(Exercise details)
Using the listing below, give again exactly the lines from the line with "none -> <div>Profi" to the line with "top: 368px ->", inclusive, without the pictures.

(Entries supplied)
════
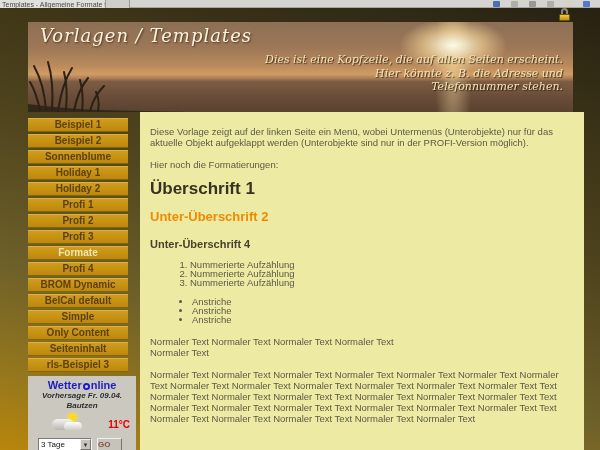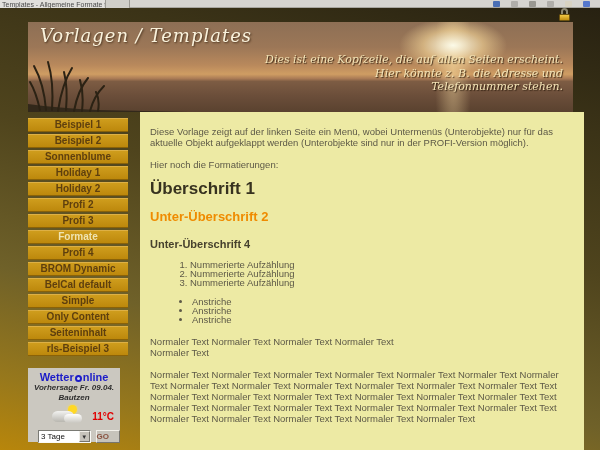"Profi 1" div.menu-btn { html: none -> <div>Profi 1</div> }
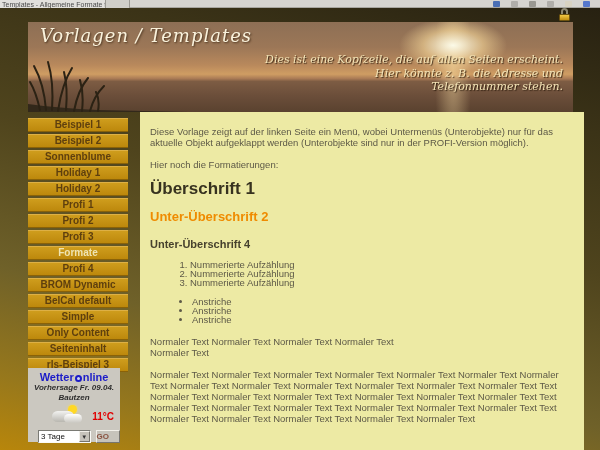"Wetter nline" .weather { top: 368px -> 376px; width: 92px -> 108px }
════
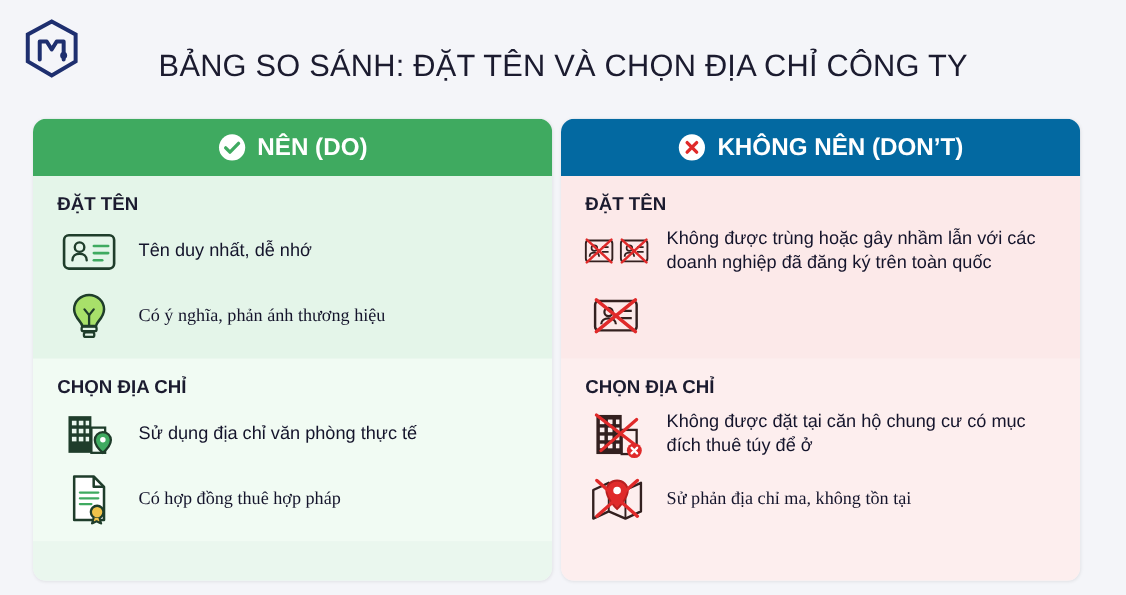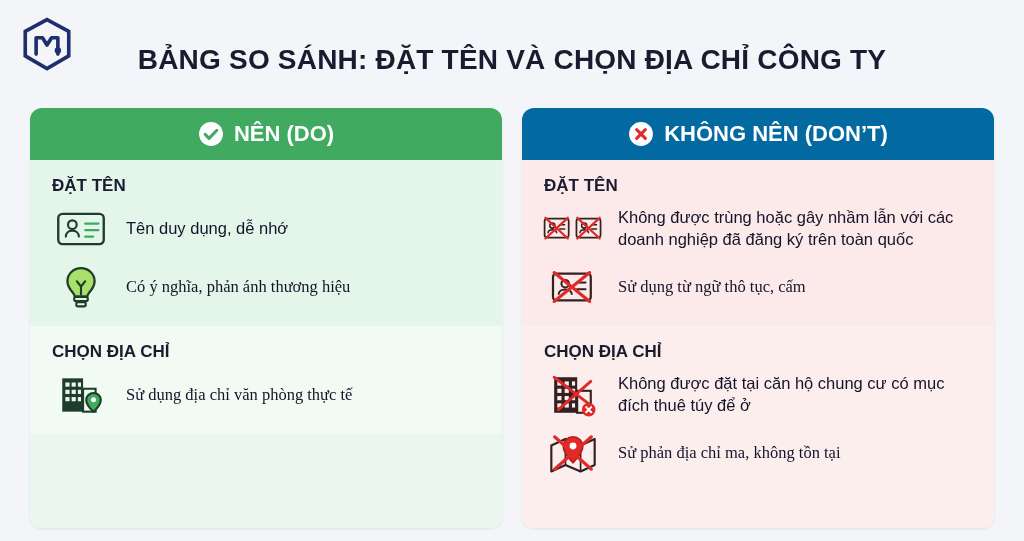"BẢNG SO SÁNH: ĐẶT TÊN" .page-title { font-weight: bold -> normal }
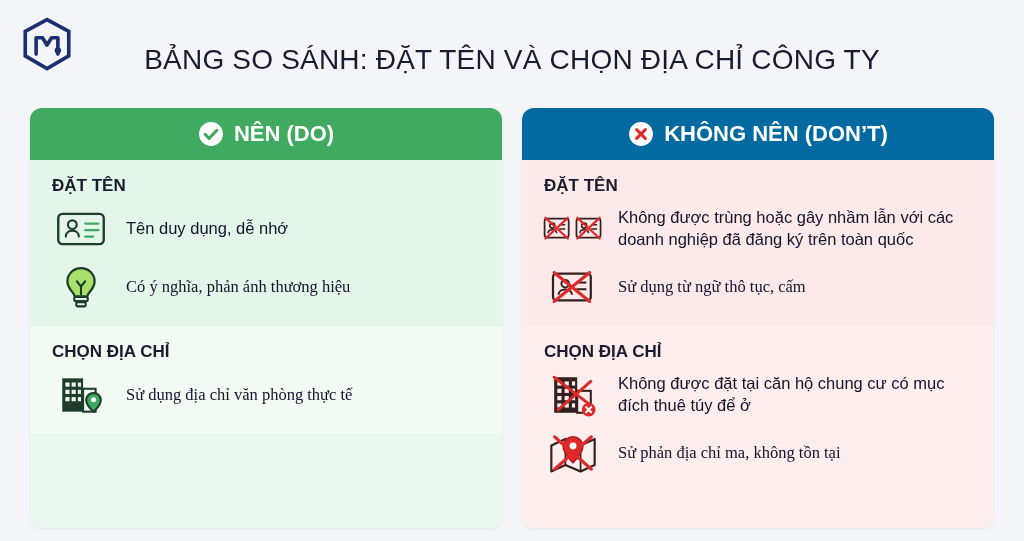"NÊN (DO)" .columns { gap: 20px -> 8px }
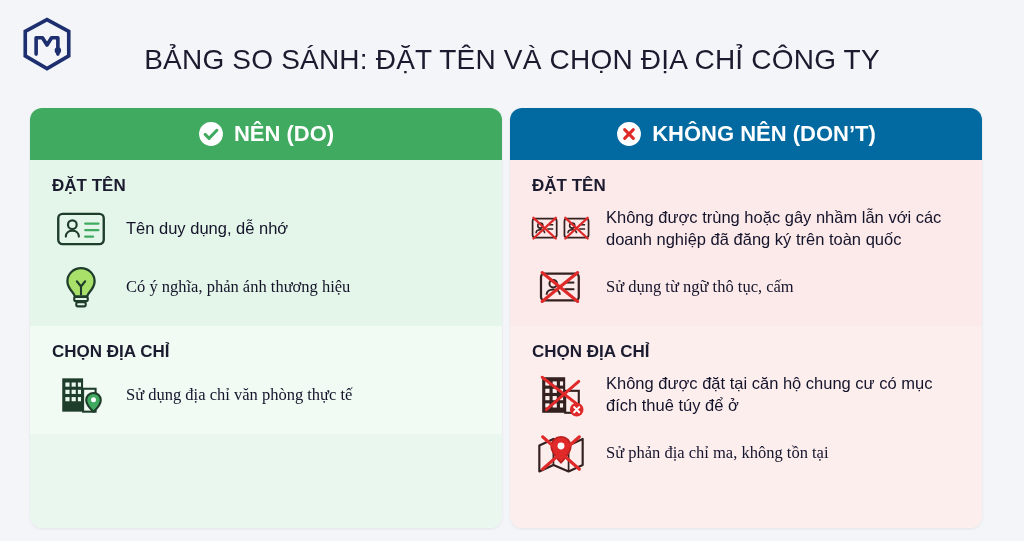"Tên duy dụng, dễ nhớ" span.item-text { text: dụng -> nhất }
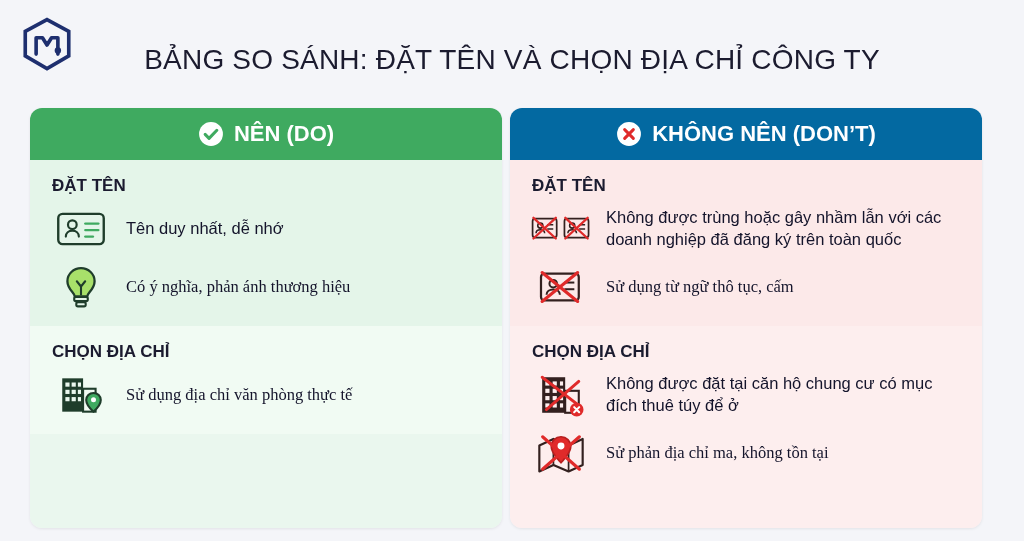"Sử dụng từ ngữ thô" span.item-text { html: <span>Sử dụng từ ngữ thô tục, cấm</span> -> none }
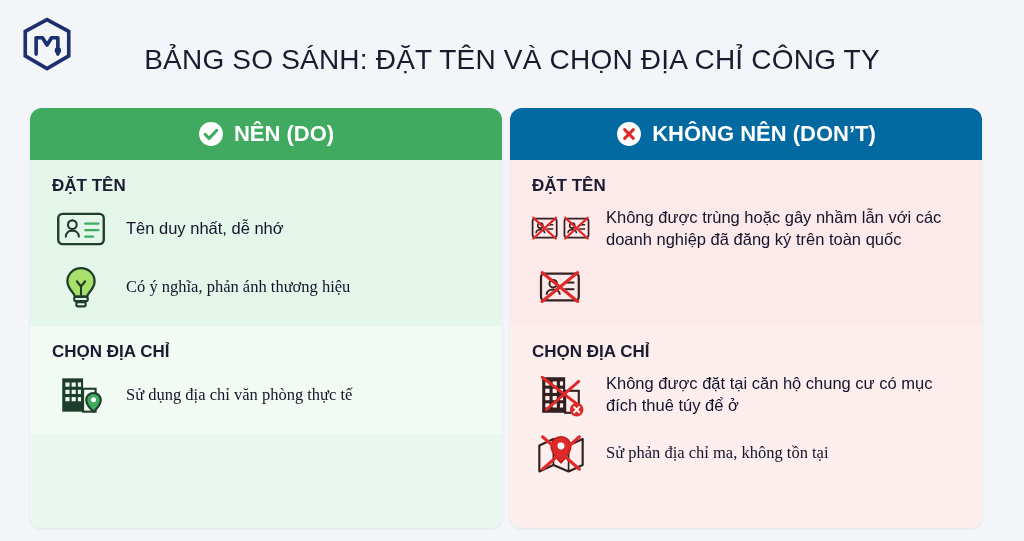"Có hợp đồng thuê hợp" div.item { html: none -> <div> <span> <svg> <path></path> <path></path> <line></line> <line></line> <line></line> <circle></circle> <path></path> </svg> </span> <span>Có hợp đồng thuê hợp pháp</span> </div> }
════
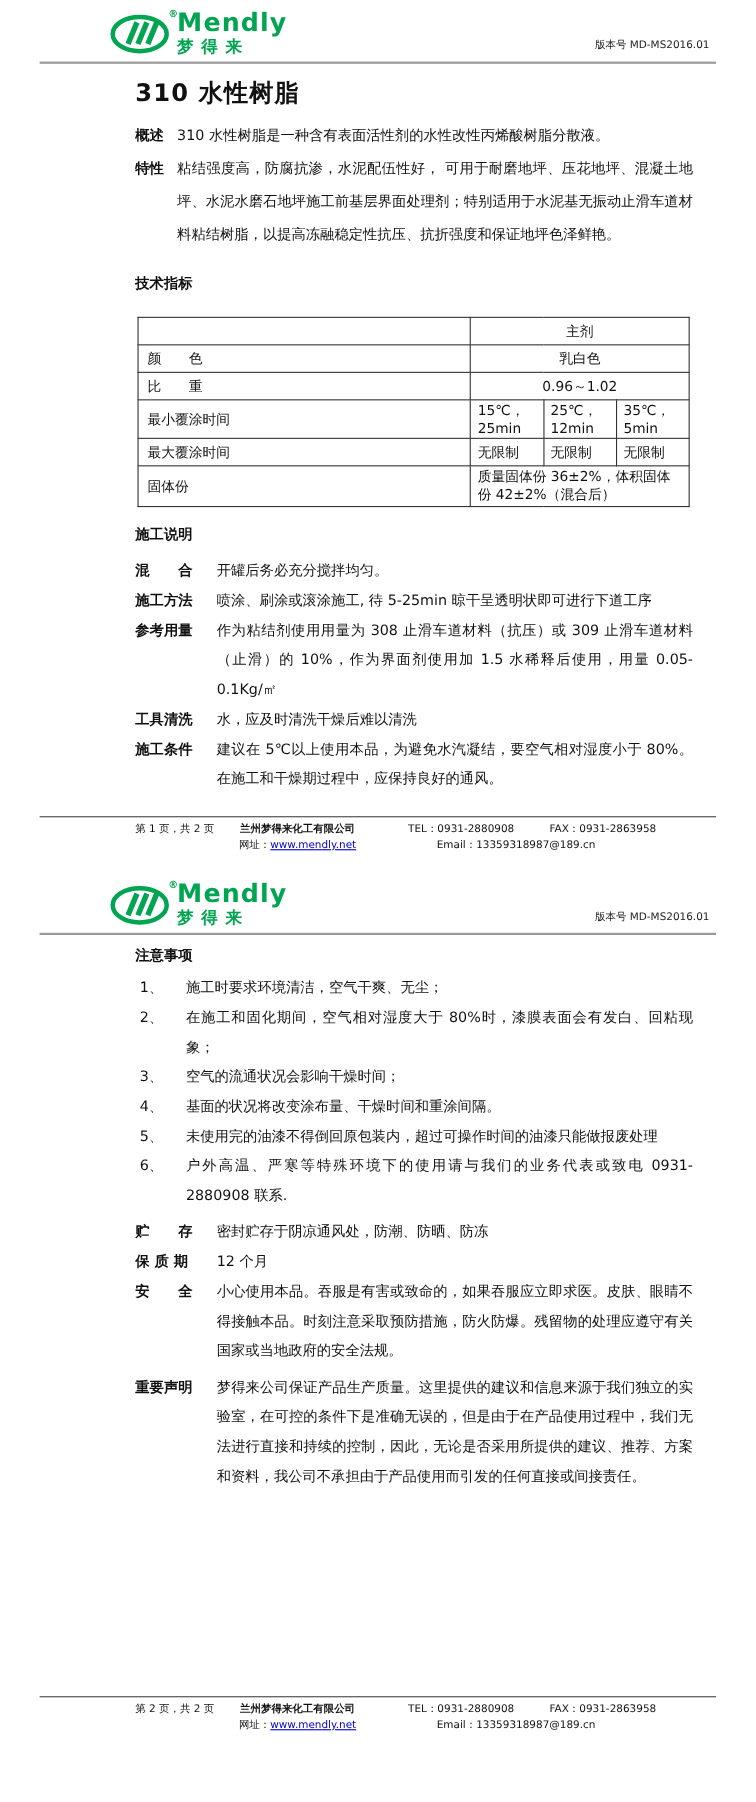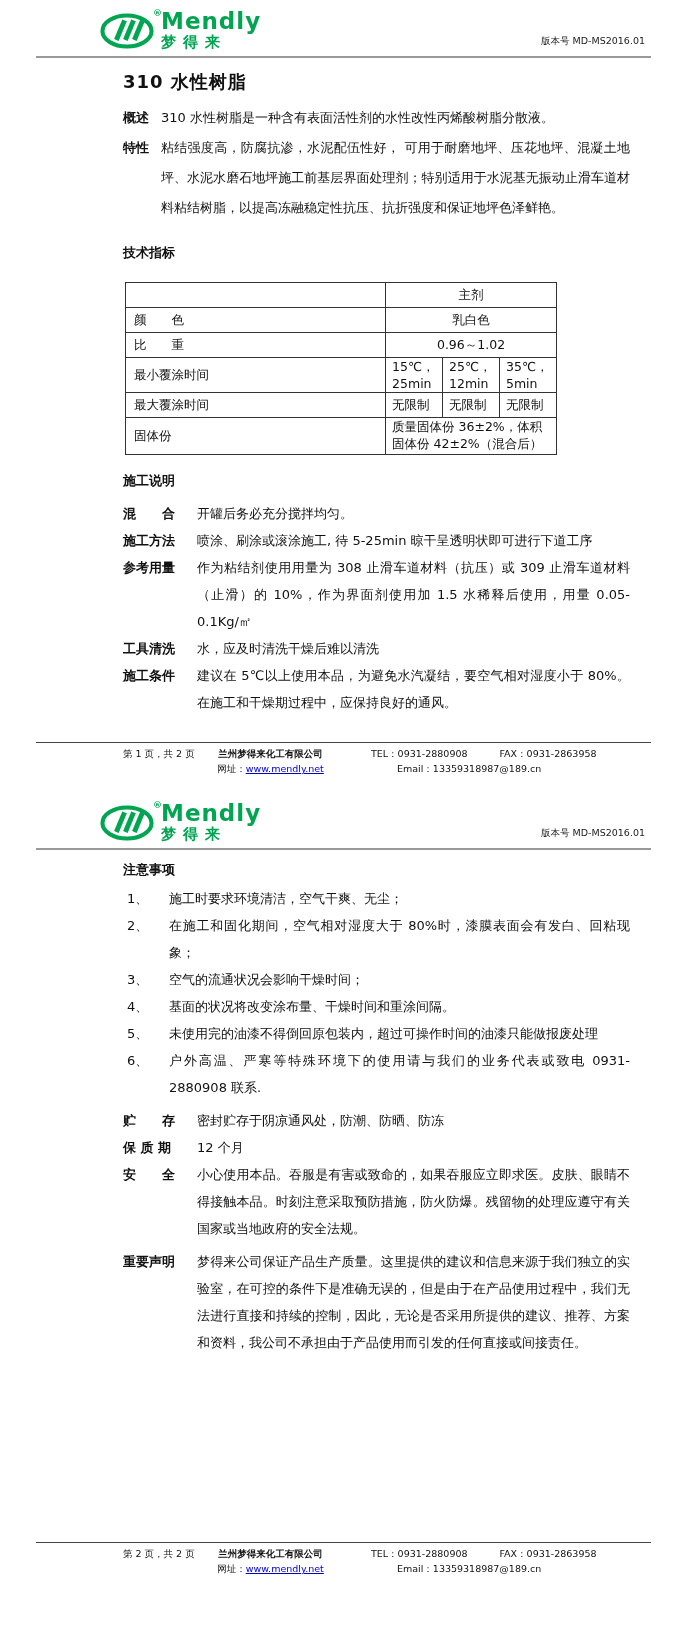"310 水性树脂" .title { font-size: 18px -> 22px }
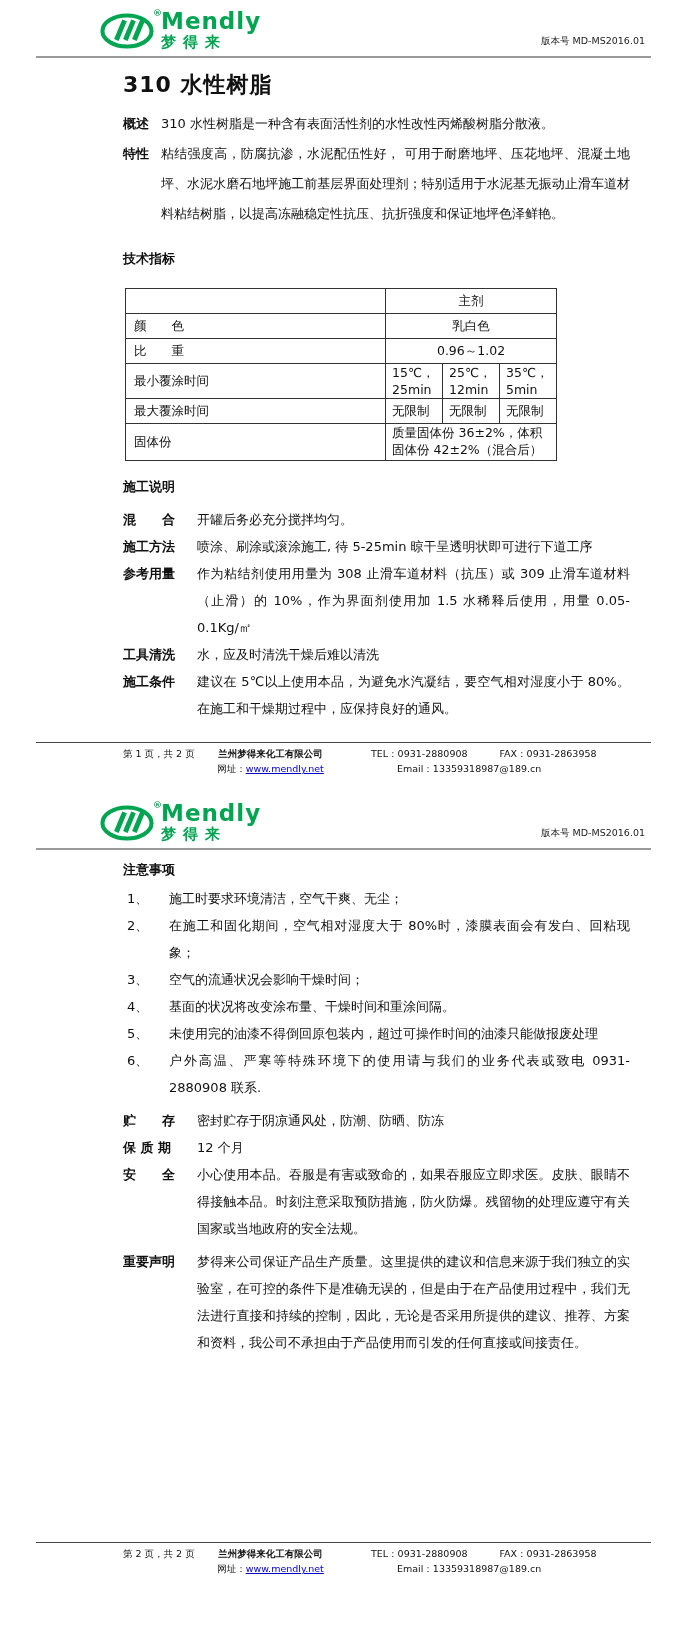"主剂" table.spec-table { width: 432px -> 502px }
════
(Exercise answer)
"Profi 1" div.menu-btn { html: none -> <div>Profi 1</div> }
"Wetter nline" .weather { top: 368px -> 376px; width: 92px -> 108px }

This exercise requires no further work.